Free parking is available close to each of the entrances to the clinics.  There are also drop off zones outside each entrance.

Am I entitled to transport and accommodation assistance?
If you live in rural and regional Victoria, seeing a medical specialist can require a lot of travel and you may also require accommodation. The Victorian Patient Transport Assistance Scheme (VPTAS) may provide financial help for costs involved.
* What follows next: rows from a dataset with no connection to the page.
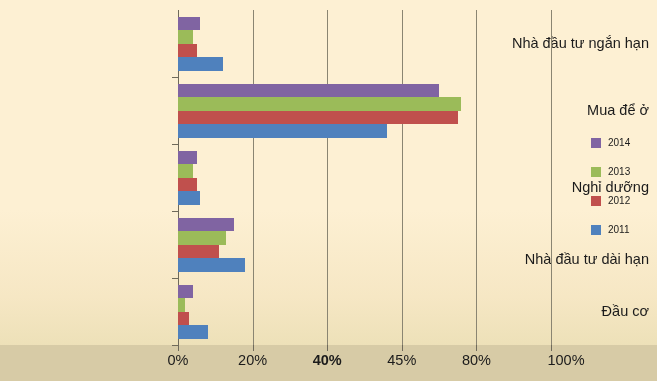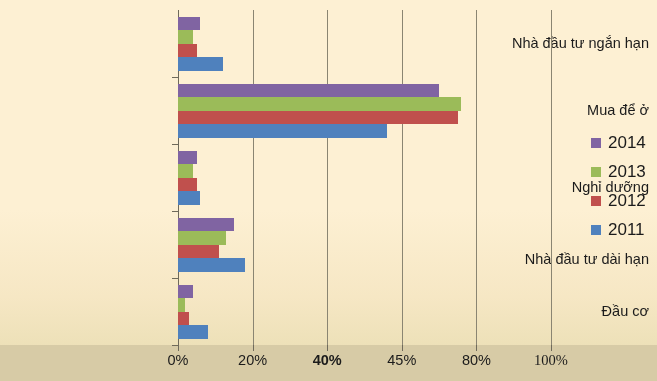--- a/index.html
+++ b/index.html
@@ -117,21 +117,21 @@
     align-items: center;
     height: 29px;
   }
   .legend-swatch {
     width: 10px;
     height: 10px;
     margin-right: 7px;
     flex: 0 0 auto;
   }
   .legend-text {
-    font-size: 17px;
+    font-size: 10px;
     color: #1b1b1b;
     line-height: 1;
   }
 </style>
 </head>
 <body>
 
 <div id="chart-root">
 
   <div class="axis-strip"></div>
@@ -189,21 +189,21 @@
         <div class="bar" title="2011: 8%" style="top: 315px; height: 13.5px; width: 29.84px; background: rgb(79, 129, 189); position: absolute;"></div>
       </div>
   </div>
 
   <div id="x-labels">
       <div class="x-label" style="left: 178px;">0%</div>
       <div class="x-label" style="left: 252.6px;">20%</div>
       <div class="x-label" style="left: 327.2px; font-weight: bold;">40%</div>
       <div class="x-label" style="left: 401.8px;">45%</div>
       <div class="x-label" style="left: 476.4px;">80%</div>
-      <div class="x-label" style="left: 551px; font-family: Liberation Serif, serif;">100%</div>
+      <div class="x-label" style="left: 566px;">100%</div>
     </div>
 
   <div class="legend" id="legend">
       <div class="legend-item">
         <span class="legend-swatch" style="background: rgb(128, 100, 162);"></span>
         <span class="legend-text">2014</span>
       </div>
       <div class="legend-item">
         <span class="legend-swatch" style="background: rgb(155, 187, 89);"></span>
         <span class="legend-text">2013</span>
VPTAS provides financial subsidies to eligible patients living in rural and regional Victoria who need to travel long distances to access medical specialist services.
You may be eligible for subsidies if you meet all three of the following requirements:


  • You live in rural Victoria.
  • Your treatment is included in the list of eligible medical specialist treatments.
  • You need to travel 100 kilometres or more one way or you need to travel (on average) 500 kilometres per week for five or more weeks in a row.
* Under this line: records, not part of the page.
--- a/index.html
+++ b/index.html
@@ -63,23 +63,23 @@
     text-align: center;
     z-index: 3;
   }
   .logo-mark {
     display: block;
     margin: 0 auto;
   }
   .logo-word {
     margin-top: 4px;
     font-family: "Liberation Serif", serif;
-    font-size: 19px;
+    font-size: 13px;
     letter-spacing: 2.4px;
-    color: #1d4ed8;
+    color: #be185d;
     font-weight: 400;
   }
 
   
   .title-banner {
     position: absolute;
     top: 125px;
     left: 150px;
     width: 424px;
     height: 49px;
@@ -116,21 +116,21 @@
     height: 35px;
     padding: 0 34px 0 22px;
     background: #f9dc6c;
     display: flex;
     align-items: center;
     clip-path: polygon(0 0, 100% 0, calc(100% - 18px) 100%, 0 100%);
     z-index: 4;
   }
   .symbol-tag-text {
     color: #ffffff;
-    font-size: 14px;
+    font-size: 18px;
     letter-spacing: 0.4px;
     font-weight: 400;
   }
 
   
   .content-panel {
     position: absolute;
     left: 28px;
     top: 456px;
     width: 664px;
For information on how to contact your local VPTAS office contact:

How should I give feedback about my appointment?

You can give your opinion about the care or the service you receive in any part of the hospital.  This may be in the form of a compliment or a complaint.  

The various feedback options are noted below:-


  • On our website:  www.wghg.com.au  
  • Compliments and Complaints pamphlets are available in any part of the hospital
  • Contact the Director of Medical Services on (03) 5623 0611

The Director of Medical Services, or representative, will work with you to find a resolution to any complaint or, if necessary, investigate the matter further.

For details on your rights and responsibilities as a patient, please visit the Victorian Public Hospital Patient Charter website at: www.health.vic.gov.au/patientcharter


Can medicare ineligible patients attend the specialist clinics?

If you are an overseas visitor from a country which Australia does not have a Reciprocal Health Care Agreement with, you will be treated as a Medicare Ineligible Patient.  This means you will have to pay for all medical care and treatment.

A Medicare ineligible person is any visitor to Australia who does not hold a valid Medicare card, or is not included under one of the classifications below:


  • Reciprocal Rights
  • Asylum Seekers and Refugees

Reciprocal Rights

  • The Australian Government has Reciprocal Health Care Agreements (RHCA) with the governments of the United Kingdom, New Zealand, Republic of Ireland, Sweden, The Netherlands, Finland, Belgium, Norway, Slovenia, Malta* and Italy*.
  • *Covered for Medicare for a period of six months from the date of arrival in Australia.
  • These agreements may entitle you to limited subsidised health services whilst visiting Australia.